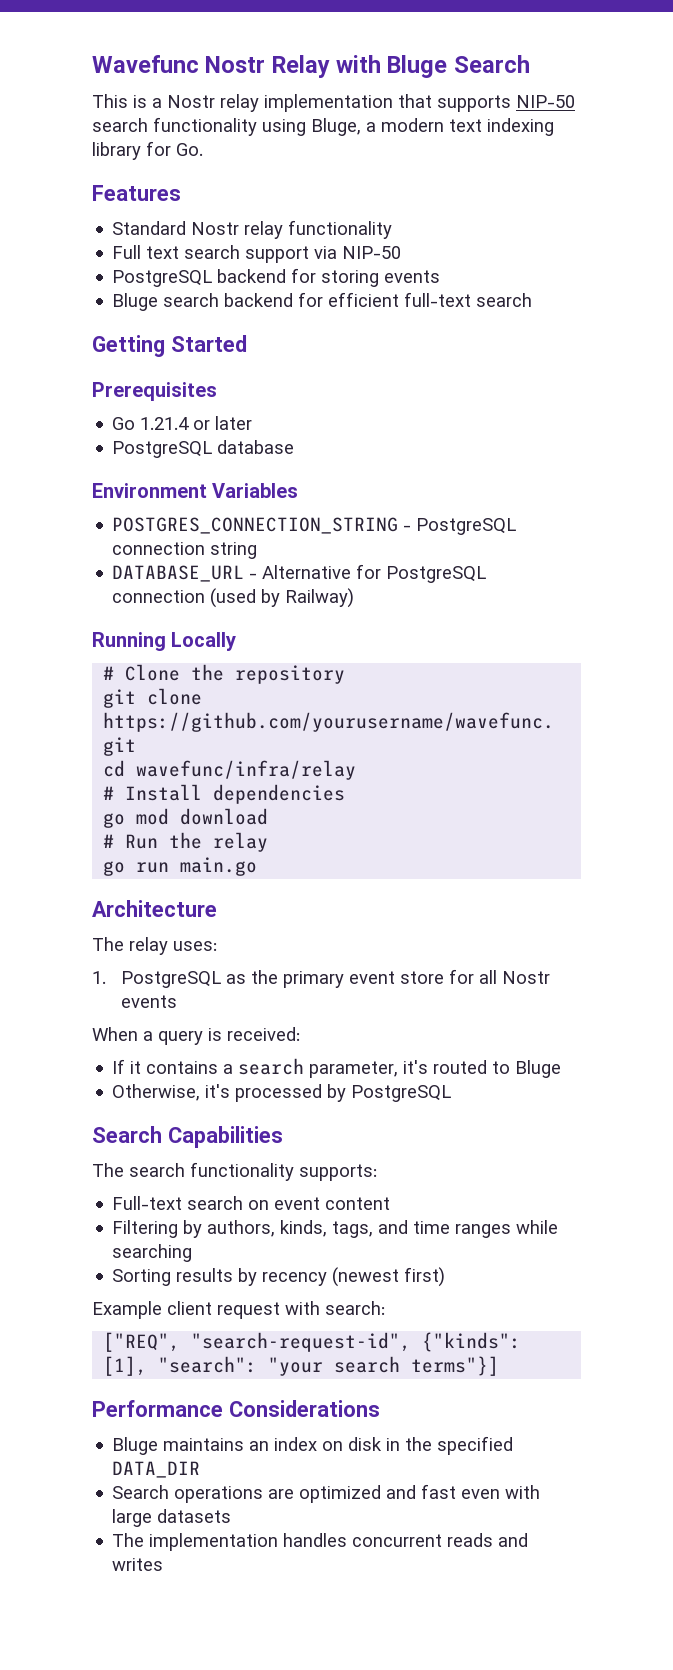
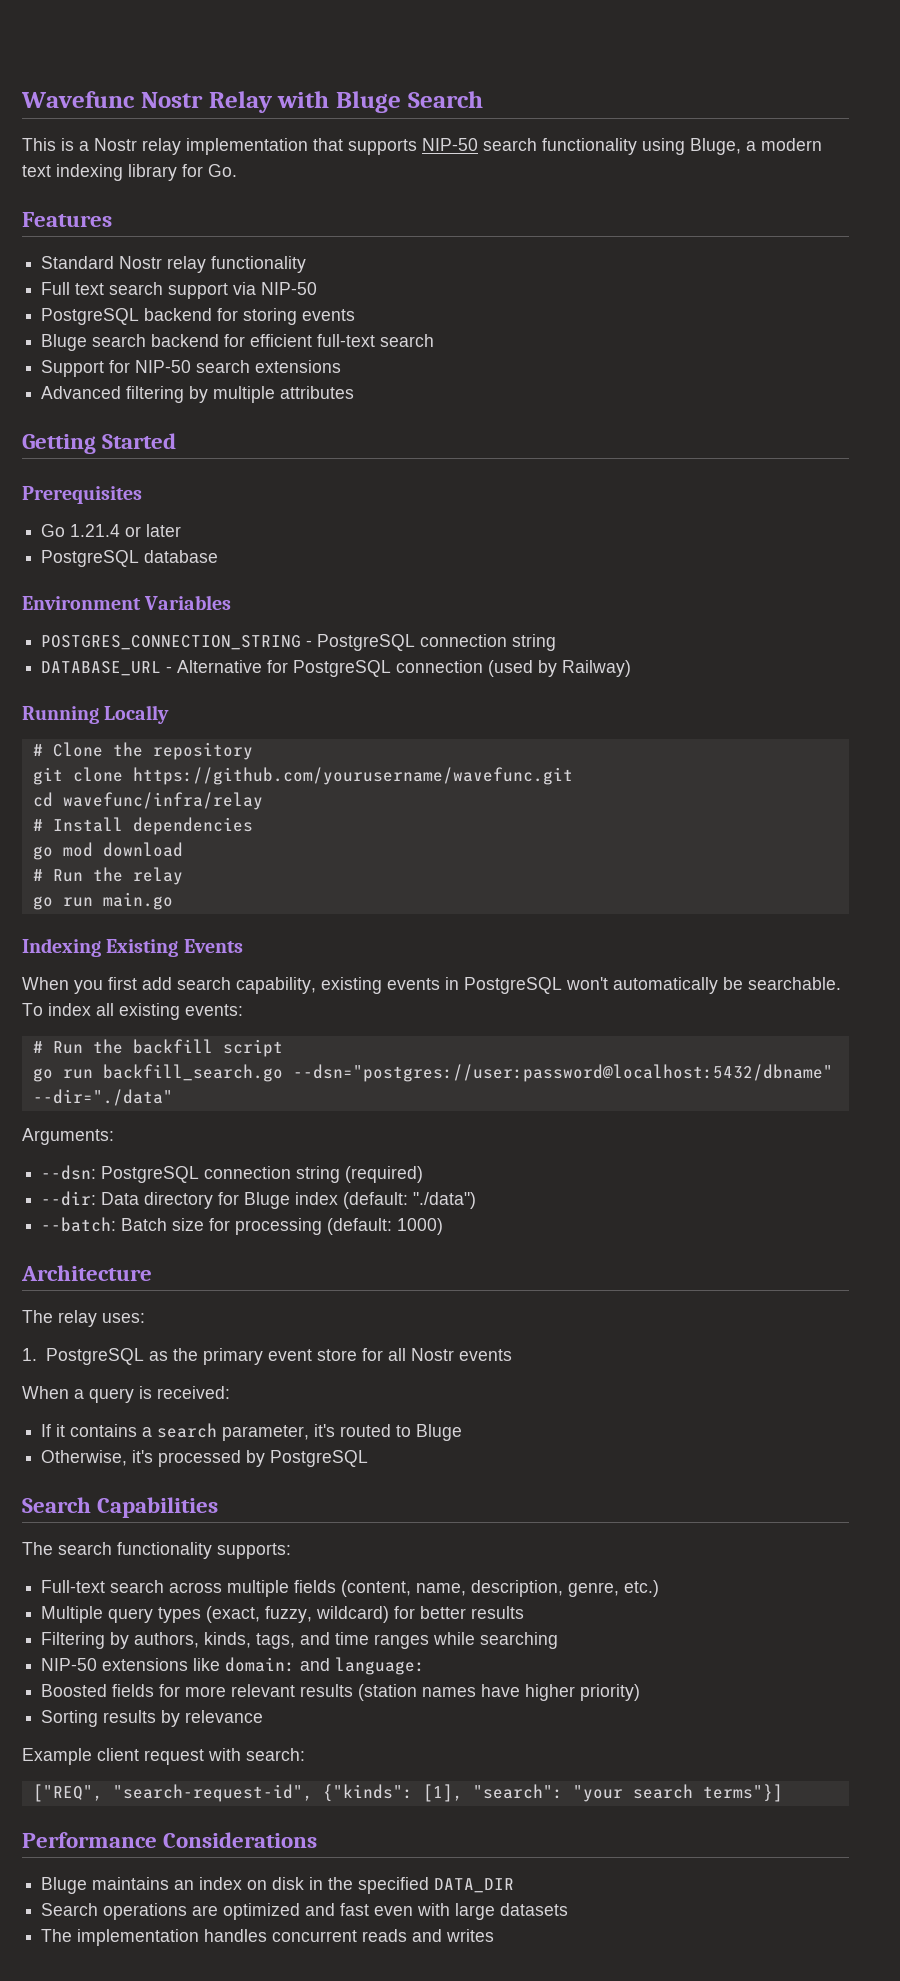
+ Support for NIP-50 search extensions
+ Advanced filtering by multiple attributes
+ Indexing Existing Events
+ When you first add search capability, existing events in PostgreSQL won't automatically be searchable. To index all existing events:
+ # Run the backfill script
+ go run backfill_search.go --dsn="postgres://user:password@localhost:5432/dbname" --dir="./data"
+ Arguments:
+ --dsn: PostgreSQL connection string (required)
+ --dir: Data directory for Bluge index (default: "./data")
+ --batch: Batch size for processing (default: 1000)
- Full-text search on event content
+ Full-text search across multiple fields (content, name, description, genre, etc.)
+ Multiple query types (exact, fuzzy, wildcard) for better results
+ NIP-50 extensions like domain: and language:
+ Boosted fields for more relevant results (station names have higher priority)
- Sorting results by recency (newest first)
+ Sorting results by relevance

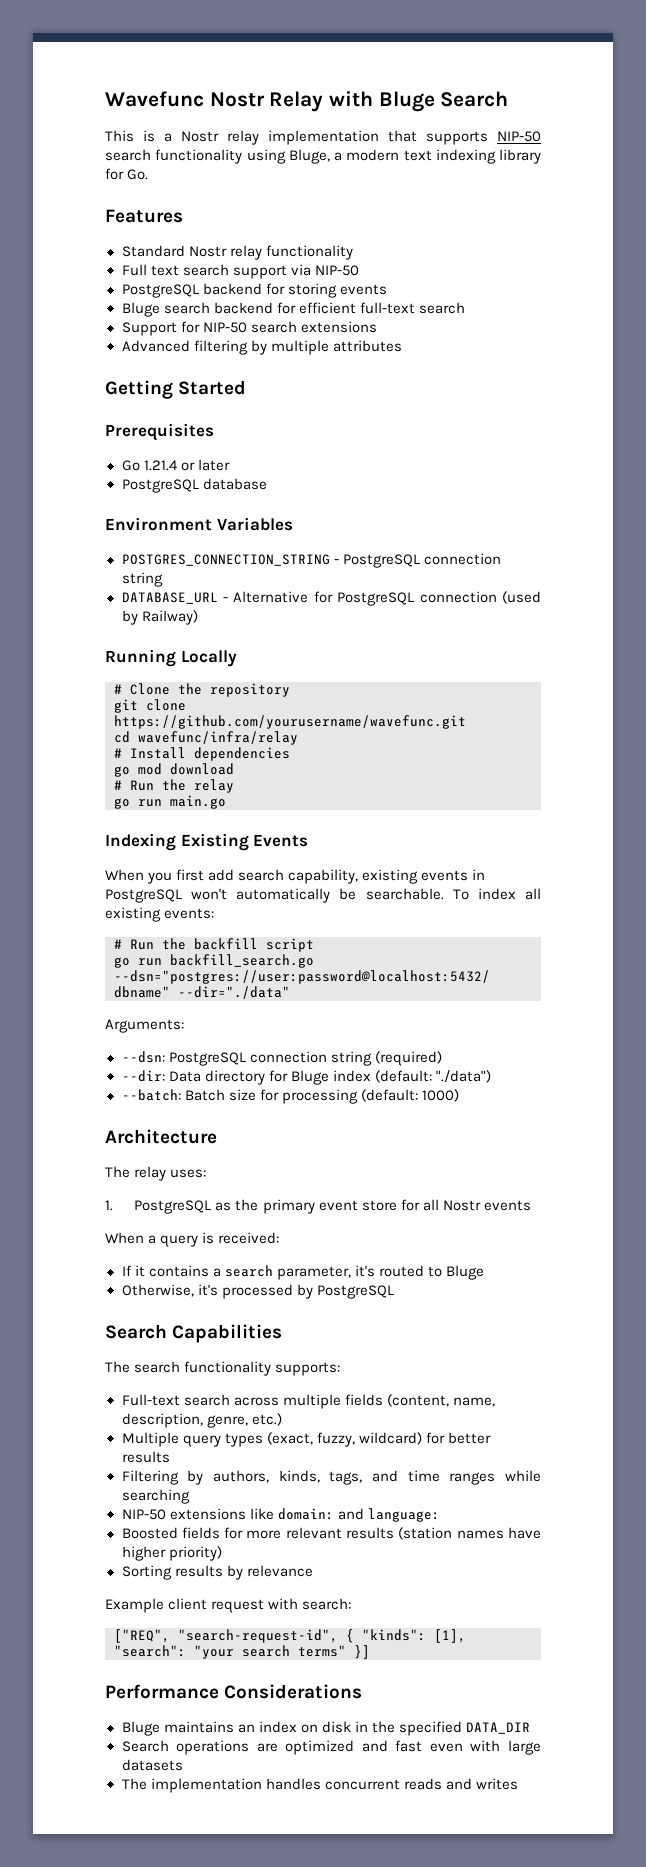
- ["REQ", "search-request-id", {"kinds": [1], "search": "your search terms"}]
+ ["REQ", "search-request-id", { "kinds": [1], "search": "your search terms" }]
☆ ☆ ☆
• Directions
Without the pictures, print the whole listing exactly as given.

• Exercise result
+ Support for NIP-50 search extensions
+ Advanced filtering by multiple attributes
+ Indexing Existing Events
+ When you first add search capability, existing events in PostgreSQL won't automatically be searchable. To index all existing events:
+ # Run the backfill script
+ go run backfill_search.go --dsn="postgres://user:password@localhost:5432/dbname" --dir="./data"
+ Arguments:
+ --dsn: PostgreSQL connection string (required)
+ --dir: Data directory for Bluge index (default: "./data")
+ --batch: Batch size for processing (default: 1000)
- Full-text search on event content
+ Full-text search across multiple fields (content, name, description, genre, etc.)
+ Multiple query types (exact, fuzzy, wildcard) for better results
+ NIP-50 extensions like domain: and language:
+ Boosted fields for more relevant results (station names have higher priority)
- Sorting results by recency (newest first)
+ Sorting results by relevance

- ["REQ", "search-request-id", {"kinds": [1], "search": "your search terms"}]
+ ["REQ", "search-request-id", { "kinds": [1], "search": "your search terms" }]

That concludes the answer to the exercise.